**Available data**
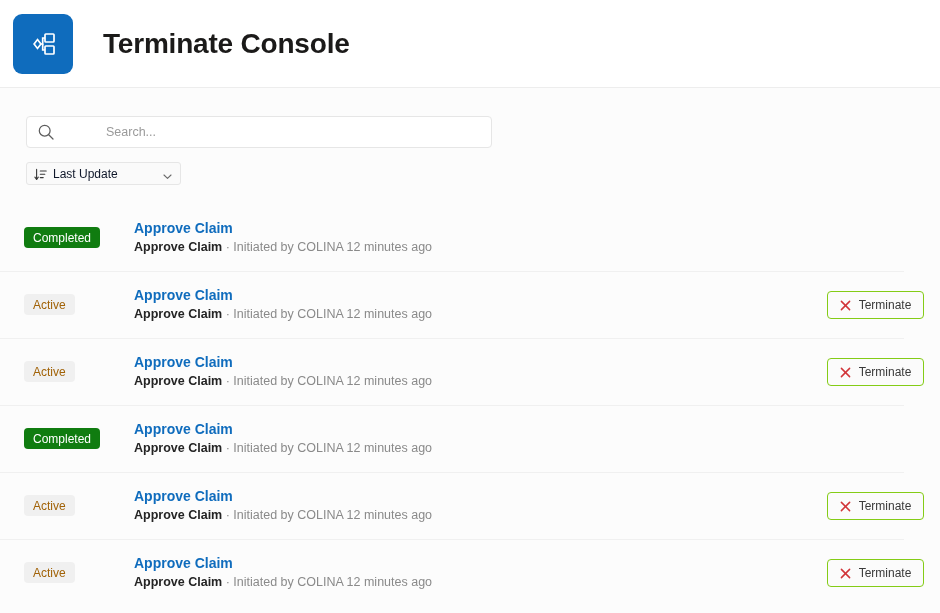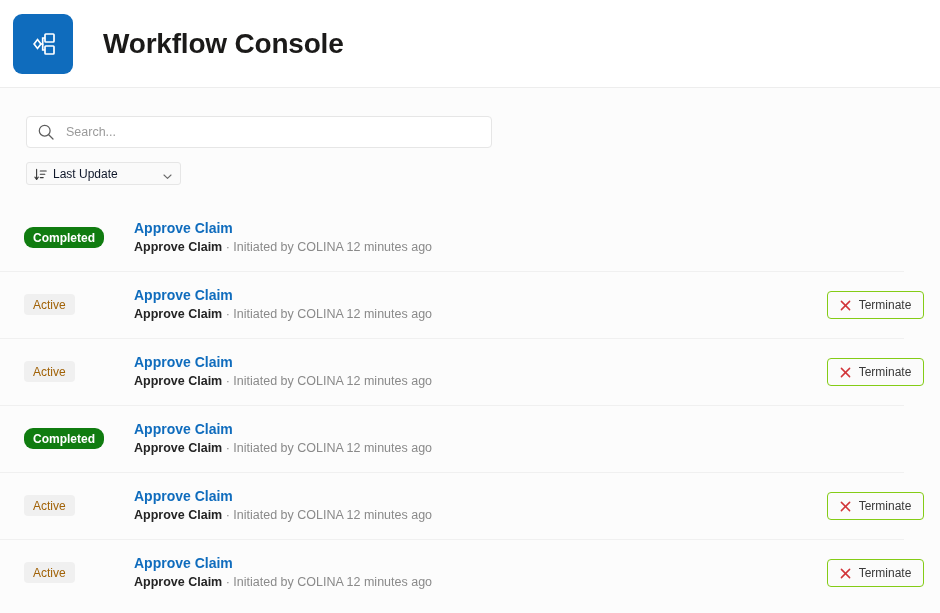"Workflow Console" div.app-title { text: Workflow -> Terminate }
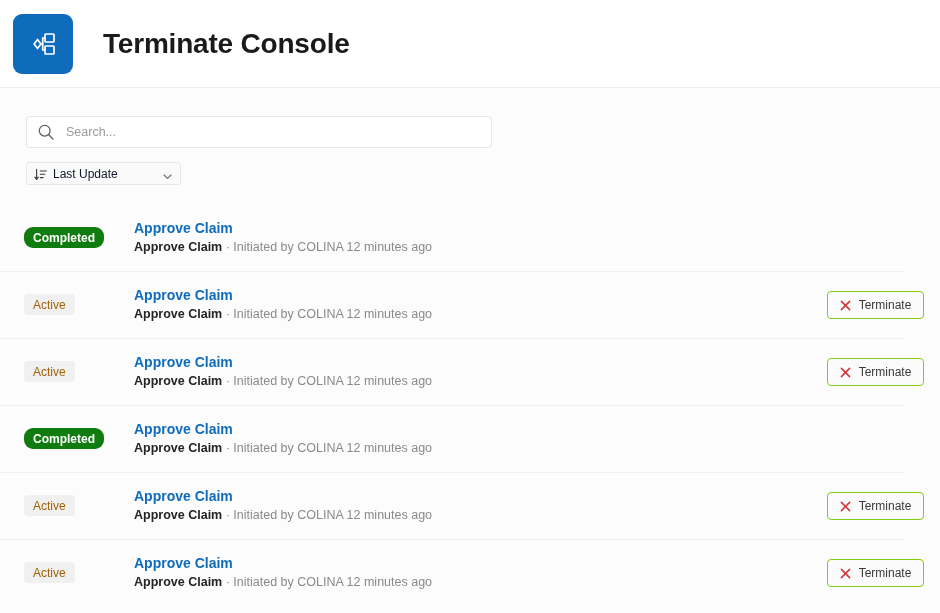"Search..." .search-box { gap: none -> 40px }
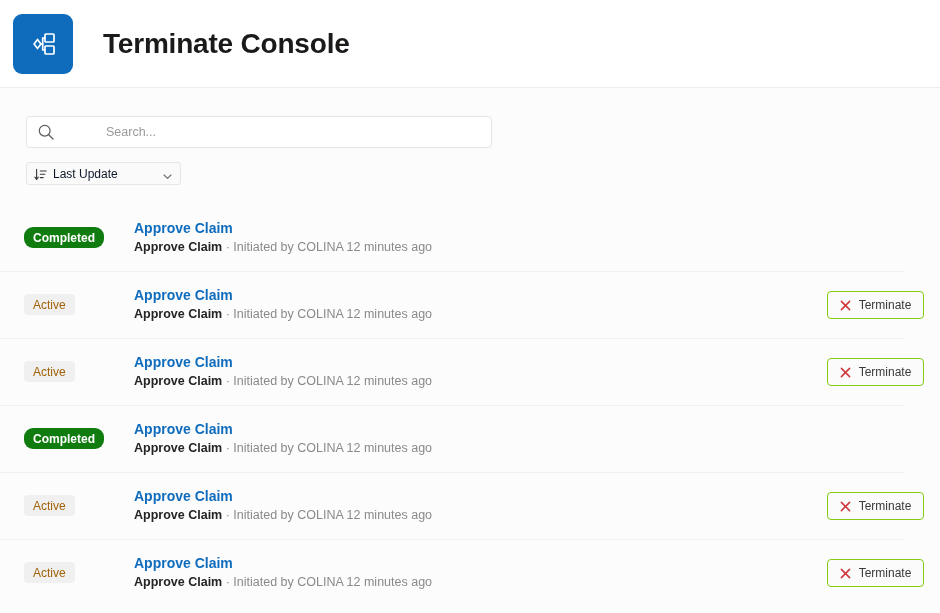"Completed" .badge-completed { border-radius: 9px -> none; font-weight: 700 -> 400 }
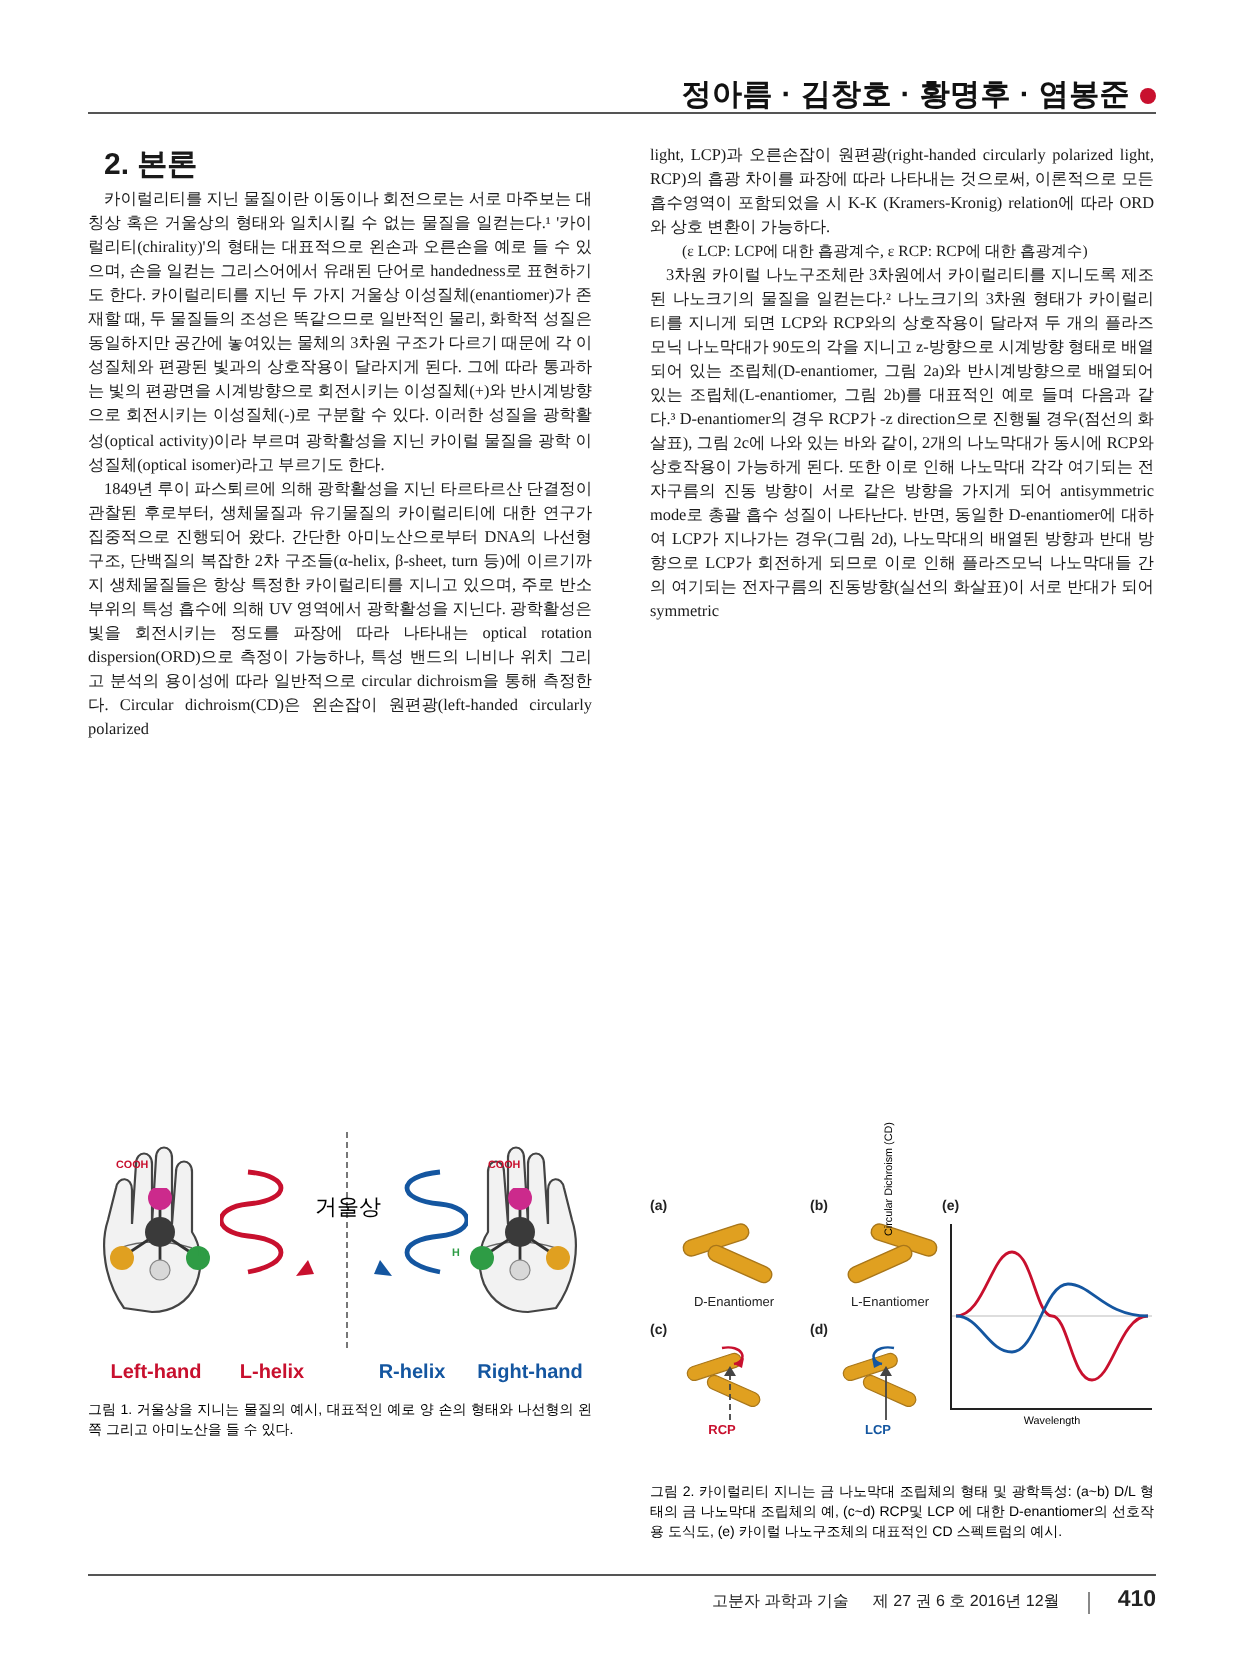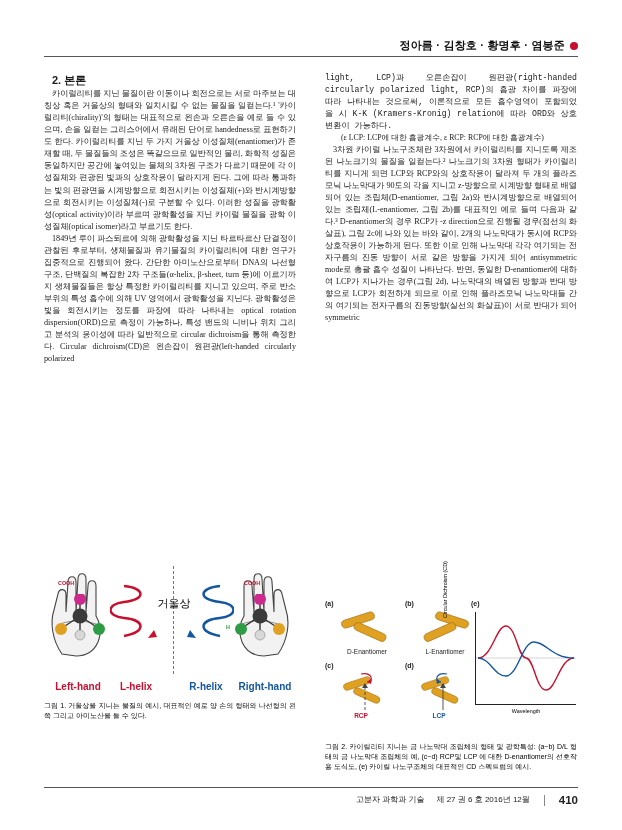"정아름 · 김창호 · 황명후" .authors { font-size: 11px -> 15px }
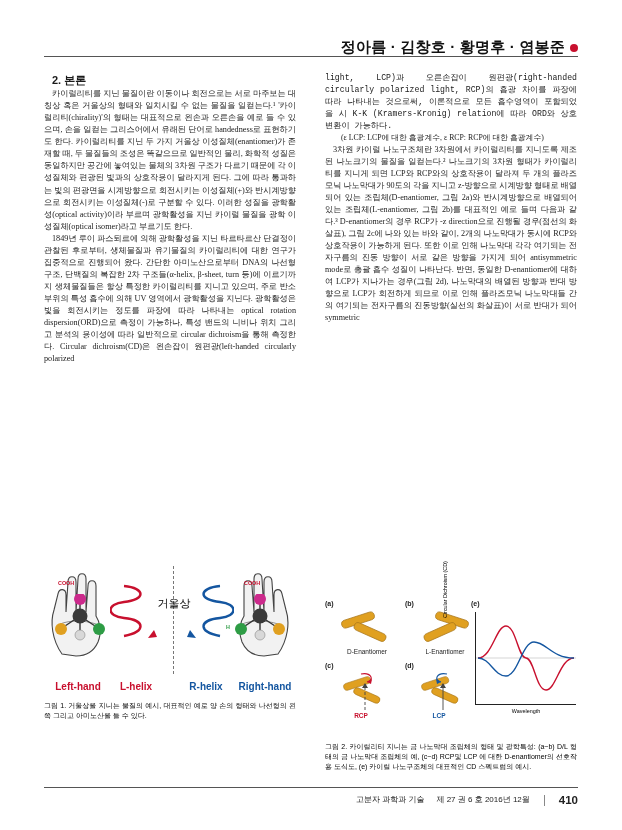"2. 본론" .sec-h { font-size: 11px -> 15px }
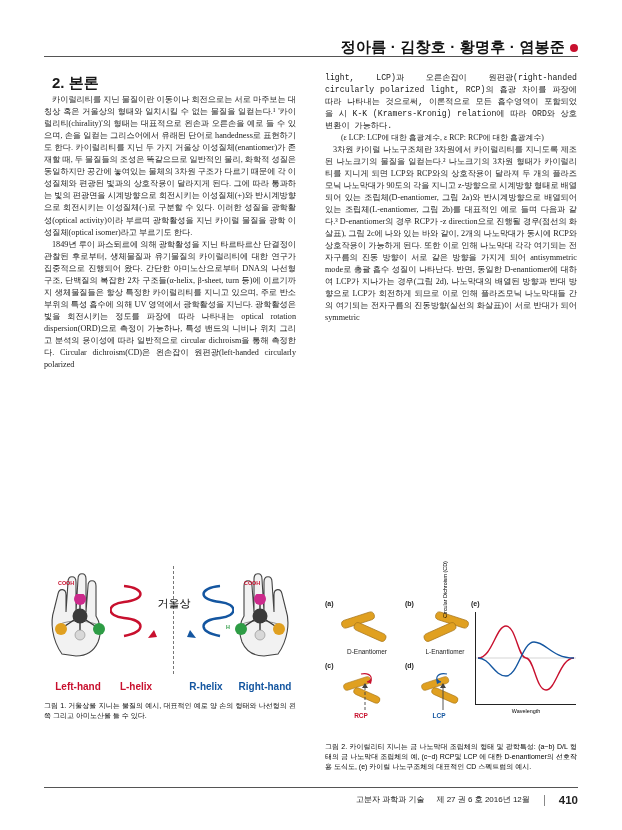"light, LCP)과 오른손잡이 원편광(right-handed" .col p.noind { font-family: Liberation Mono, monospace -> none }
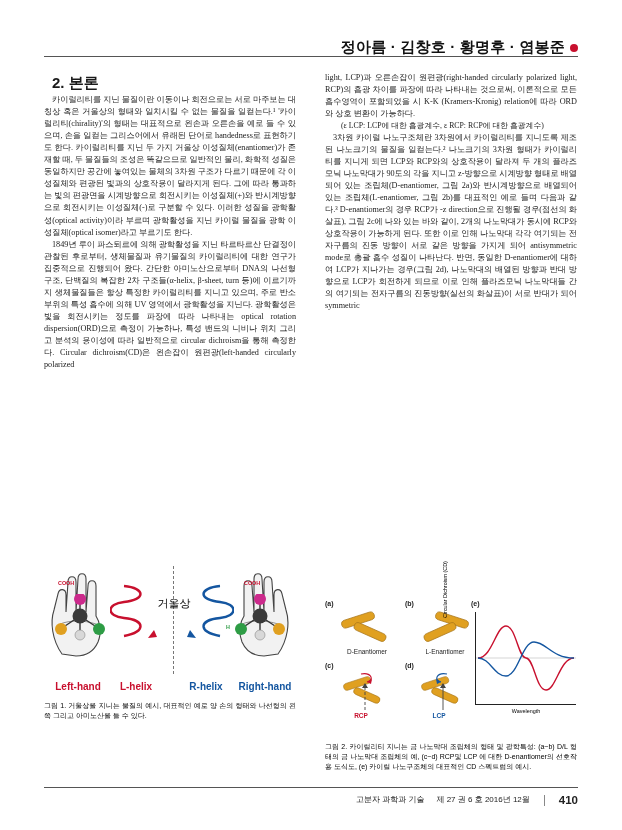"고분자 과학과 기술" .footer { align-items: flex-start -> center }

**Goal of the exercise**
Would you please restate the records word for word, excluding any images?

**Task output**
"Workflow Console" div.app-title { text: Workflow -> Terminate }
"Search..." .search-box { gap: none -> 40px }
"Completed" .badge-completed { border-radius: 9px -> none; font-weight: 700 -> 400 }
"정아름 · 김창호 · 황명후" .authors { font-size: 11px -> 15px }
"2. 본론" .sec-h { font-size: 11px -> 15px }
"light, LCP)과 오른손잡이 원편광(right-handed" .col p.noind { font-family: Liberation Mono, monospace -> none }
"고분자 과학과 기술" .footer { align-items: flex-start -> center }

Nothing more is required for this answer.